EXERCISE DIRECTIONS:
From the data below, copy out every line in which the word "restaurants" occurs.

DATASET RECORDS:

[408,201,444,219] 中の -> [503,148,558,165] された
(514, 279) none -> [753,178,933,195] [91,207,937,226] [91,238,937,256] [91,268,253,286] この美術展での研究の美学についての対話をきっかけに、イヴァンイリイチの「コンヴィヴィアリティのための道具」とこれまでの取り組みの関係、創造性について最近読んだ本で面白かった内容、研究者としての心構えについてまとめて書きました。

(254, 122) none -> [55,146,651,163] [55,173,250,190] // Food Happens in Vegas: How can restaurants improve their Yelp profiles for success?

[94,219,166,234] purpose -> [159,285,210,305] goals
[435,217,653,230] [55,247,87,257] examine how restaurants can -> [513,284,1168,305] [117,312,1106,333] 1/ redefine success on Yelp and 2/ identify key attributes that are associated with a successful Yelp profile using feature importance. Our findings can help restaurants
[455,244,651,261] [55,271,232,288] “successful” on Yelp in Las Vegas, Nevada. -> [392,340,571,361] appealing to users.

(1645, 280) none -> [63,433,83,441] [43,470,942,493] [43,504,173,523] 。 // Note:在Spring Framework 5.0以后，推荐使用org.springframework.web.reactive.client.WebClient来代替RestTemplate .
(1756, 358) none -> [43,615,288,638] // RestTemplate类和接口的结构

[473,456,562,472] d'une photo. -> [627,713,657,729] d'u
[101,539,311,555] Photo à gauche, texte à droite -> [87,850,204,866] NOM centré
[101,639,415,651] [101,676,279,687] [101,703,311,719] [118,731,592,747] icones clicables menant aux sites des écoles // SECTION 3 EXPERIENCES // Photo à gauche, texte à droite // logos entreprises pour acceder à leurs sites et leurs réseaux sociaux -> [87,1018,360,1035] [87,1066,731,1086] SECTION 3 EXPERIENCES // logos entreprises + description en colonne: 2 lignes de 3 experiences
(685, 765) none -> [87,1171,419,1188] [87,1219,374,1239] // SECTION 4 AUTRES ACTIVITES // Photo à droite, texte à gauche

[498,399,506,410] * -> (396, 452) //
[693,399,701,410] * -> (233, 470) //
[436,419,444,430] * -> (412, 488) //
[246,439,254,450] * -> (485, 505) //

SOLUTION FOR THIS PROBLEM:
(254, 122) none -> [55,146,651,163] [55,173,250,190] // Food Happens in Vegas: How can restaurants improve their Yelp profiles for success?
[435,217,653,230] [55,247,87,257] examine how restaurants can -> [513,284,1168,305] [117,312,1106,333] 1/ redefine success on Yelp and 2/ identify key attributes that are associated with a successful Yelp profile using feature importance. Our findings can help restaurants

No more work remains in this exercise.